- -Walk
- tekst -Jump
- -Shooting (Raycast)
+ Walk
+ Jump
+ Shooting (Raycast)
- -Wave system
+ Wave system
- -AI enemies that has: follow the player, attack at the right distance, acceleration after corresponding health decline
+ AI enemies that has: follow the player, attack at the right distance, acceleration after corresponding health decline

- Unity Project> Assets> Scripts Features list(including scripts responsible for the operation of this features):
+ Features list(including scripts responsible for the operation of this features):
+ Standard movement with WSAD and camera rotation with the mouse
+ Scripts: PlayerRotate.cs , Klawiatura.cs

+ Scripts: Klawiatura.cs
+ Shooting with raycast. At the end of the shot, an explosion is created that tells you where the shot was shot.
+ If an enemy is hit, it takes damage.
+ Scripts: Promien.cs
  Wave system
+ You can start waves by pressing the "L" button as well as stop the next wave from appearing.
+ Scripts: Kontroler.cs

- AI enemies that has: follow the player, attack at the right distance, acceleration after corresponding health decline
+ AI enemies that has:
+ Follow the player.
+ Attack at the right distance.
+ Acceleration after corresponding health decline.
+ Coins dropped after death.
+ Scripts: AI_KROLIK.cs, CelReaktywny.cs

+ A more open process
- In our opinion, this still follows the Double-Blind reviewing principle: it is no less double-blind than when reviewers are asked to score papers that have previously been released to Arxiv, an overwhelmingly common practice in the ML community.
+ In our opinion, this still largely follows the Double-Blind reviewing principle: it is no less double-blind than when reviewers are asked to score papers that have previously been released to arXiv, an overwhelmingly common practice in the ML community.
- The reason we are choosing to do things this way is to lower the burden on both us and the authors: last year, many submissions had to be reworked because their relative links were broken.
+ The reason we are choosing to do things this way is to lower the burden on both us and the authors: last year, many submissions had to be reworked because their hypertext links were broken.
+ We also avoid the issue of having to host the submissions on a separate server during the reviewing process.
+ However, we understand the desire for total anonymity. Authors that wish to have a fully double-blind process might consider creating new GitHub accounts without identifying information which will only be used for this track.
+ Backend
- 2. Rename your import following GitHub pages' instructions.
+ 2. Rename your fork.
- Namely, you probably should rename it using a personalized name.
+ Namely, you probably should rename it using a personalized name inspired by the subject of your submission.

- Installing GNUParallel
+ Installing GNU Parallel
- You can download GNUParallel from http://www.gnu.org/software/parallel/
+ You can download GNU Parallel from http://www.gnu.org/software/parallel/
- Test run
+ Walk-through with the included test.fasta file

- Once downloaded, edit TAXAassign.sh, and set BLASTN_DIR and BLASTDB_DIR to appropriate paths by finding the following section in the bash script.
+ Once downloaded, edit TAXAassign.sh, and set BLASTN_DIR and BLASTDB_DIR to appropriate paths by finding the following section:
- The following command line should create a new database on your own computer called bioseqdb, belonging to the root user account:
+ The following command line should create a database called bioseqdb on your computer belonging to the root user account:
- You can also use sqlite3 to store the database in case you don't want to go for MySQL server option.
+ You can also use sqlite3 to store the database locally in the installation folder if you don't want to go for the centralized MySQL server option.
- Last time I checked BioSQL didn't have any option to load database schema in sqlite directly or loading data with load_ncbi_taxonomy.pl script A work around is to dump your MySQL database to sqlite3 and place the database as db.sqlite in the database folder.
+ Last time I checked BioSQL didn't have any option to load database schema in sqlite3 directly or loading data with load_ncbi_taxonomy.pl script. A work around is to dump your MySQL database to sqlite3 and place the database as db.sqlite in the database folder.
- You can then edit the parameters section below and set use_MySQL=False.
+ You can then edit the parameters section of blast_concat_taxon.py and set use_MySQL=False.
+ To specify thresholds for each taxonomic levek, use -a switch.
════════════════
■ **Activity**: List every line above that holds the word "section".

■ **Result for this exercise**:
- Once downloaded, edit TAXAassign.sh, and set BLASTN_DIR and BLASTDB_DIR to appropriate paths by finding the following section in the bash script.
+ Once downloaded, edit TAXAassign.sh, and set BLASTN_DIR and BLASTDB_DIR to appropriate paths by finding the following section:
- You can then edit the parameters section below and set use_MySQL=False.
+ You can then edit the parameters section of blast_concat_taxon.py and set use_MySQL=False.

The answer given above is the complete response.